It’s somewhat amazing to me that in an ownership battle as high-profile as this one has been, we’re still finding out about bidders who have somehow managed to keep their interest in the dark. Bill Shaikin breaks another name this morning, but, well, don’t get too excited:

Jared Kushner, born into a prominent New York real estate family and son-in-law of Donald Trump, has emerged as a candidate in the bidding for the Dodgers.

Kushner, who became owner and publisher of the New York Observer in 2006, has played a key role in expanding the family business beyond real estate. At 31, he would be the youngest owner in Major League Baseball.

I’ll admit that the idea of a youthful owner is attractive. It’s part of the reason why the potential of groups led by Joe Torre or Peter O’Malley don’t really interest me. I’d much prefer someone energetic and with new ideas, rather than relying on dinosaurs with the same tired direction. On the other hand, well, I’m not all that far away from being 31, and if someone who is just a few months older than me were to own the team while I am decidedly not anywhere near the stratosphere of owning a baseball club, I’d probably find that a bit depressing. (Thanks, mom and dad, for not being media moguls.)

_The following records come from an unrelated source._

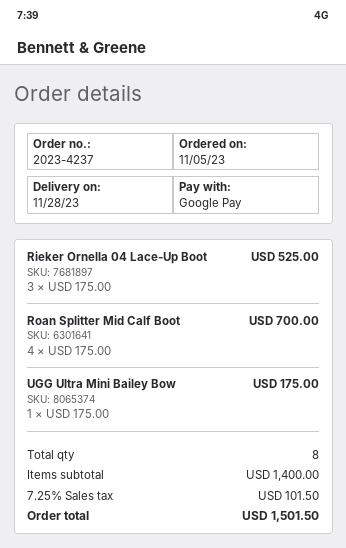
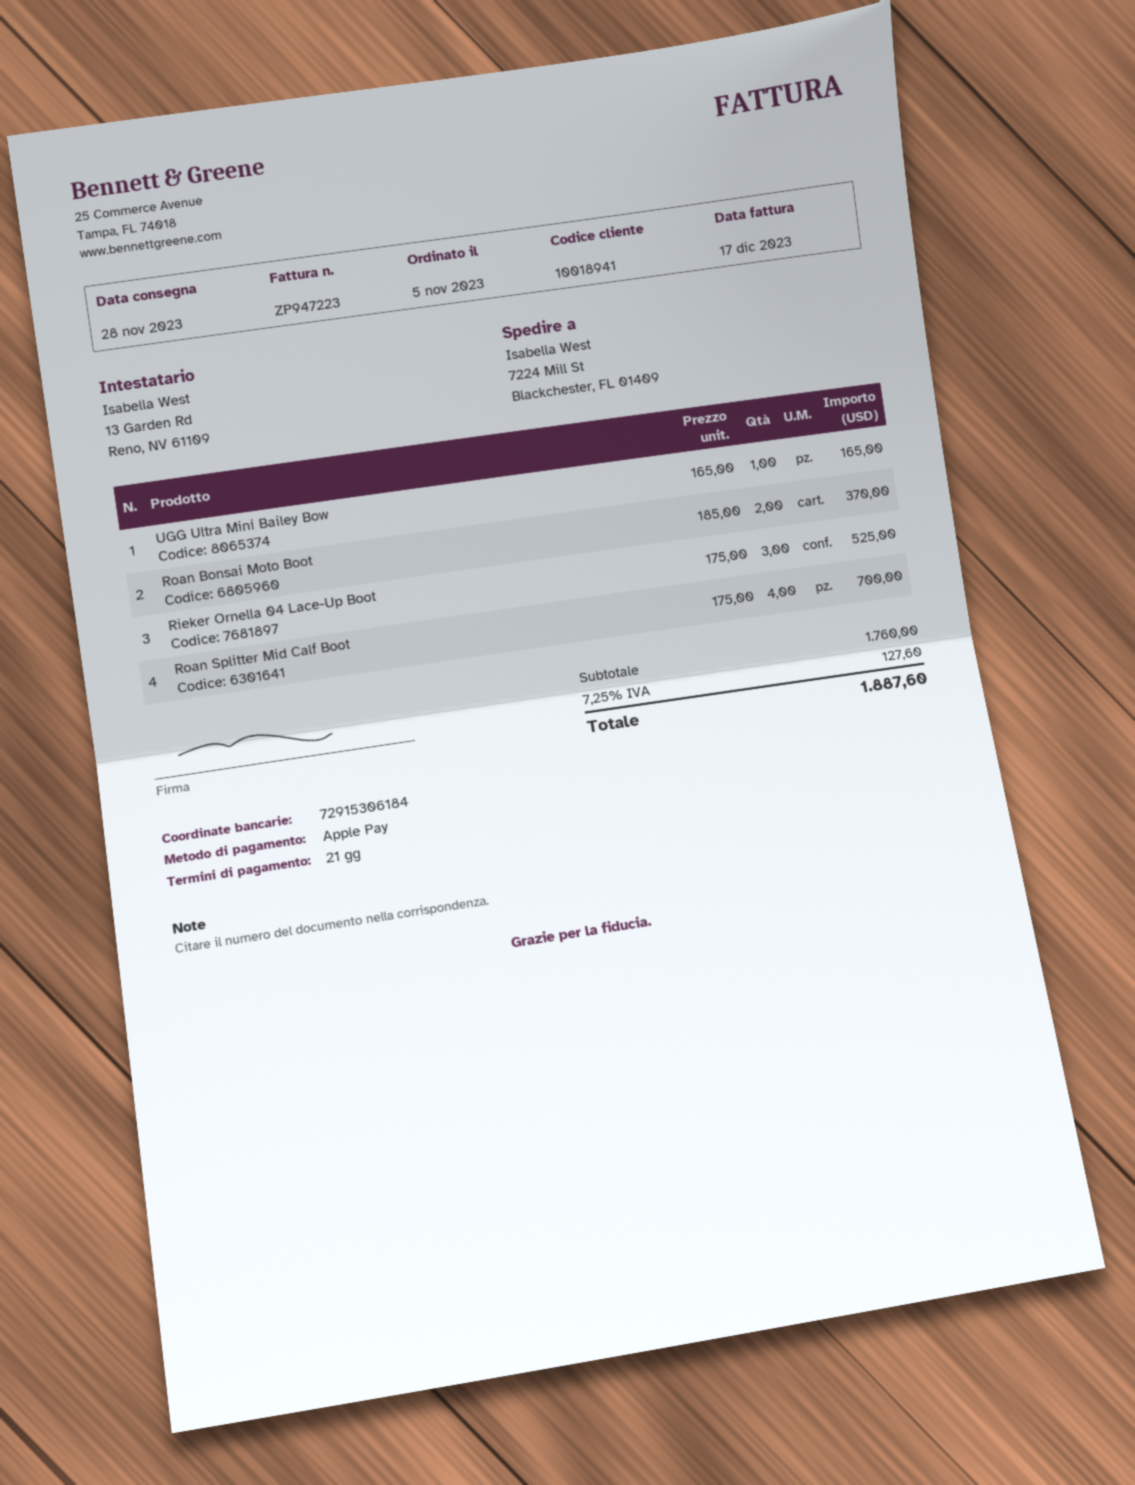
payment method: Google Pay -> Apple Pay
UGG Ultra Mini Bailey Bow: 1 x 175.00 = 175.00 -> 1 x 165.00 = 165.00
Roan Bonsai Moto Boot: none -> 2 x 185.00 = 370.00
subtotal: 1400.00 -> 1760.00
tax: 7.25% = 101.50 -> 7.25% = 127.60
total: 1501.50 -> 1887.60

Age aside, of course, there’s some giant red flags here. Regardless of your political viewpoint, I have a hard time seeing Donald Trump as anything but an enormous scumbag who ought to be avoided at all costs. Kushner’s father, Charles, was sentenced to two years in prison back in 2005 for tax evasion and illegal campaign contributions; the elder Kushner’s brother-in-law Robert was convicted on similar charges in 2009. (Okay, I’ll get political for just one second: Charles Kushner is a major donor to Democrats. The Donald, obviously, is a far right-wing Republican. That must make for some hilarious family meals for poor Jared.)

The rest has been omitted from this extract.